Things you don’t learn from a book

I’ve read a bunch of books and articles on managing. Some are good, others less so and generally they cover typical scenarios in an office environment—providing feedback in a way that fosters change, modeling good communication skills, time management skills, things like that. A few of those resources have touched on the trickier topics—letting someone know that their attitude is holding them back, stuff like that. But there are others that defy easy categorization or are inherently not a lot of fun but must be done regardless. For examples, over the course of my career as a manager, I’ve had to do the following:

  • Tell someone with combat-related PTSD that he couldn’t work for me anymore because of the breakdown he’d had with our clients. I feared he might commit suicide or go on a rampage—thankfully he didn’t, but it could have gone that way pretty easily.
  • Tell someone else that I didn’t have full time work for him, only part-time and not much at that. I knew he was living paycheck to paycheck augmented by credit cards. While not my fault or responsibility, I knew that was a hard place to be. 
  • Tell another employee that in order for her to go in front of our clients, her skirts needed to be longer and her necklines higher. Yeah, that was an awkward conversation.
  • Tell yet another employee that when the dress code said dress pants and dress shoes (no athletic shoes), that’s what it meant and no, he wasn’t exempt.
  • Counsel another person that while we absolutely would make accommodation for her disability of narcolepsy, I needed her to take her naps some place a little less public (she’d been tossing her sweater over her head while sitting at a conference room table with the rest of us and then going to sleep).
  • Attend the memorial service for the father of one of my direct reports. He died very suddenly and she hadn’t known that he was that ill. 
  • Tell employees on my team who’d applied for a promotion that they didn’t get it—and hopefully in such a way that they weren’t demotivated or wanted to quit. 

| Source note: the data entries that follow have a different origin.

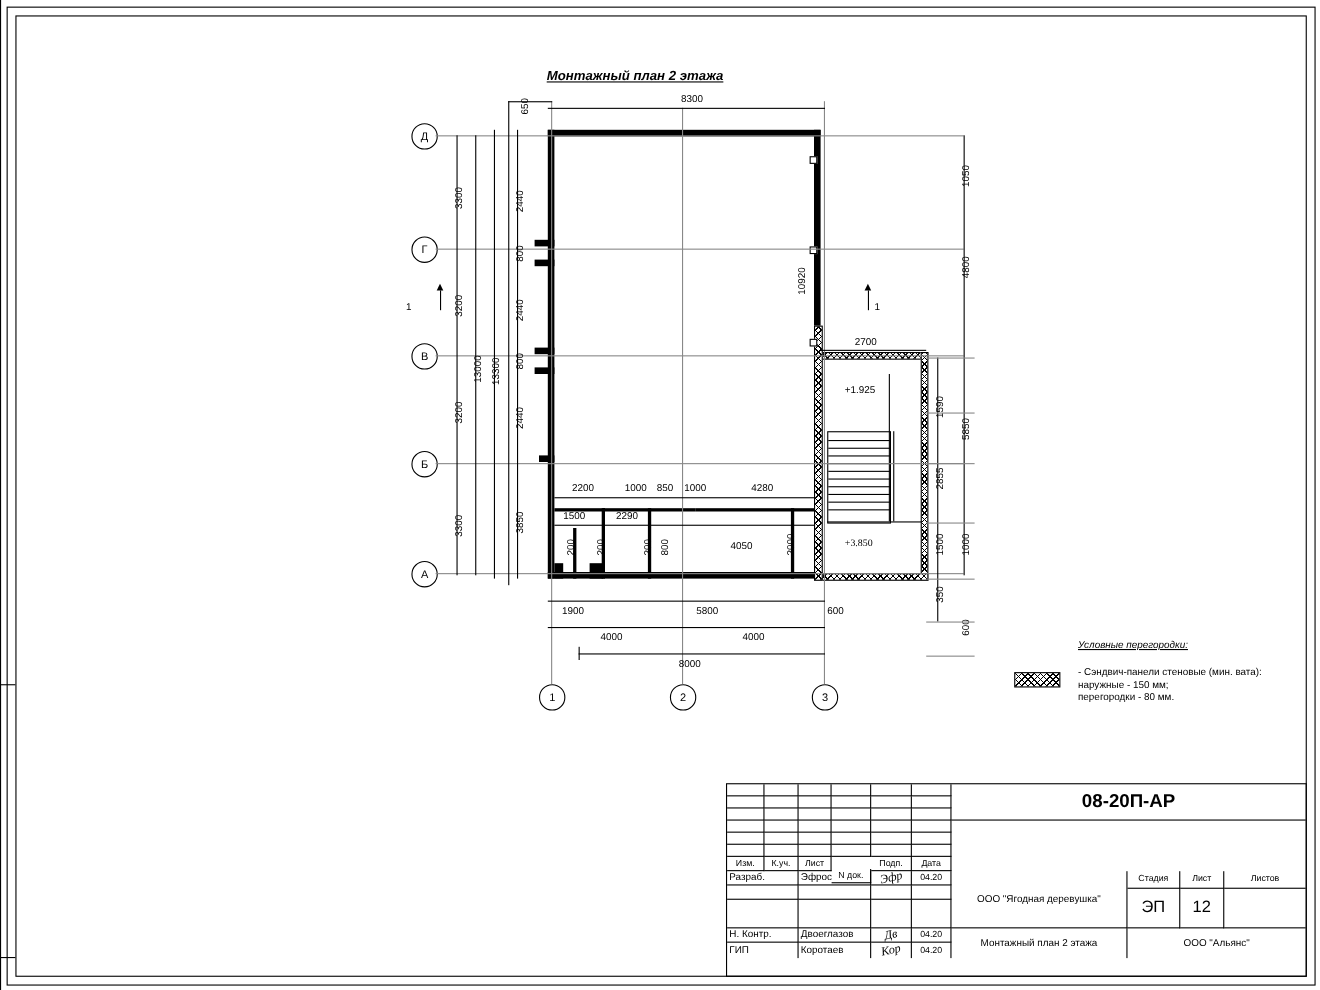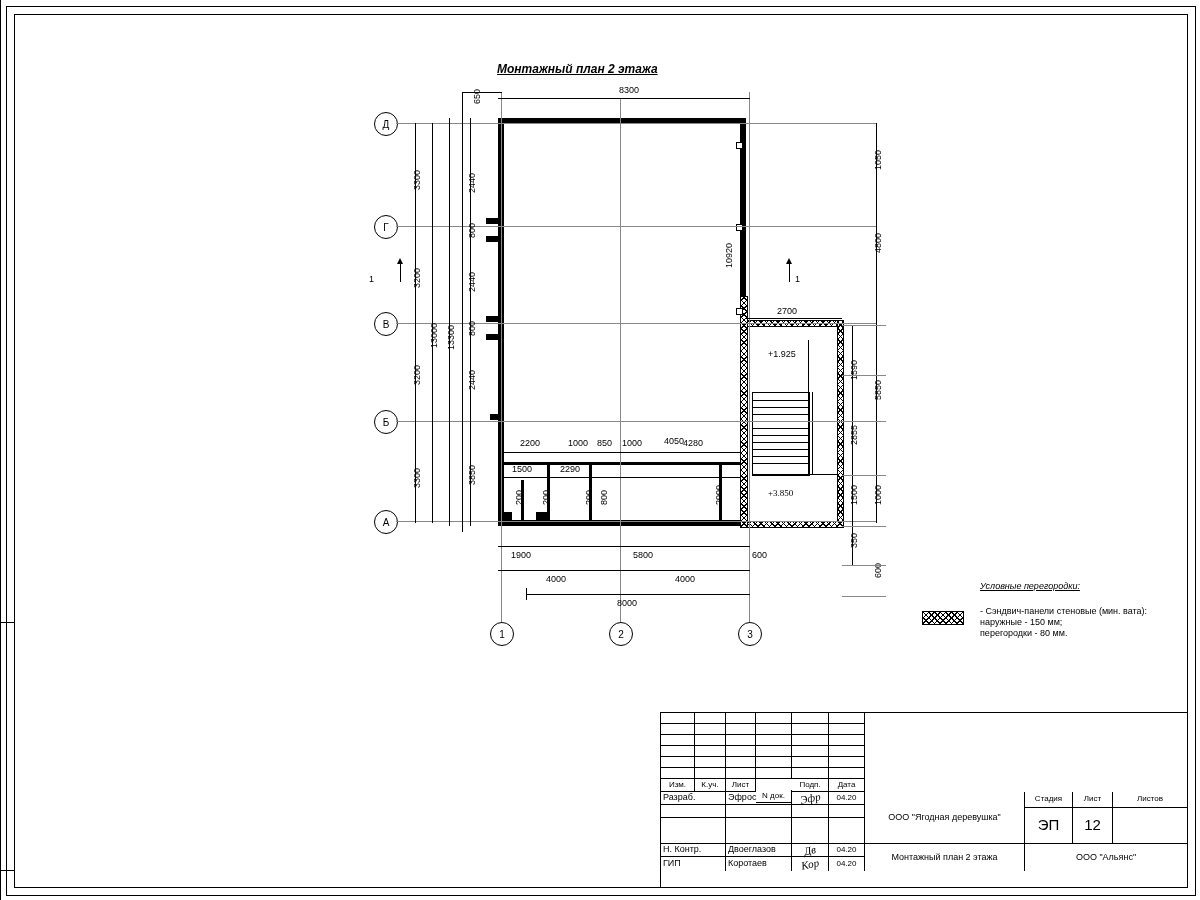--- a/index.html
+++ b/index.html
@@ -196,7 +196,7 @@
   <div class="hline" style="left:504px;top:477px;width:236px;"></div>
   <div class="lbl" style="left:512px;top:464px;">1500</div>
   <div class="lbl" style="left:560px;top:464px;">2290</div>
-  <div class="lbl" style="left:664px;top:436px;">4050</div>
+  <div class="lbl" style="left:664px;top:491px;">4050</div>
 
   <div class="lblv" style="left:514px;top:505px;">200</div>
   <div class="lblv" style="left:541px;top:505px;">200</div>

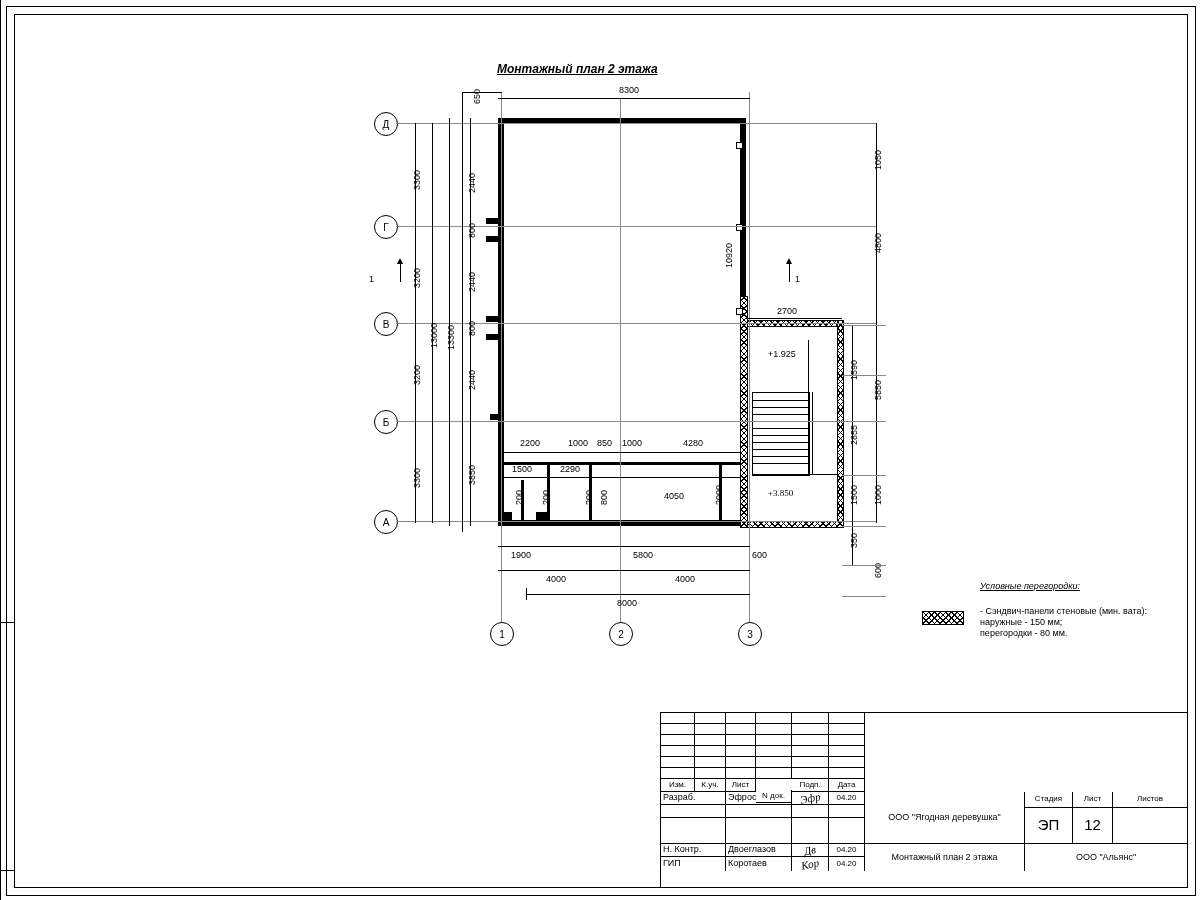--- a/index.html
+++ b/index.html
@@ -305,6 +305,9 @@
       </div>
     <div class="cell bb small" style="left:168px;top:144px;width:36px;height:14px;">04.20</div>
 
+    <div class="cell" style="left:204px;top:0;width:322px;height:33px;border-right:none;">
+      <span class="tb-code">08-20П-АР</span>
+    </div>
 
 
     <div class="cell" style="left:204px;top:79px;width:160px;height:52px;">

How do you prefer to get feedback? What’s been most helpful to you when you’ve needed to change what you do at work?

1 comment:

KD said...

I may be reading this waaaay after it posted, but I do have an opinion. Feedback for me MUST MUST MUST be genuine and not self-serving. I've been lucky to have had some great managers, so in that way I'm thankful for all the modeling. And, I guess I'm thankful for all those who demonstrated how not to do it. As for you as a manager, I can't imagine your feedback being anything but honest and carefully delivered.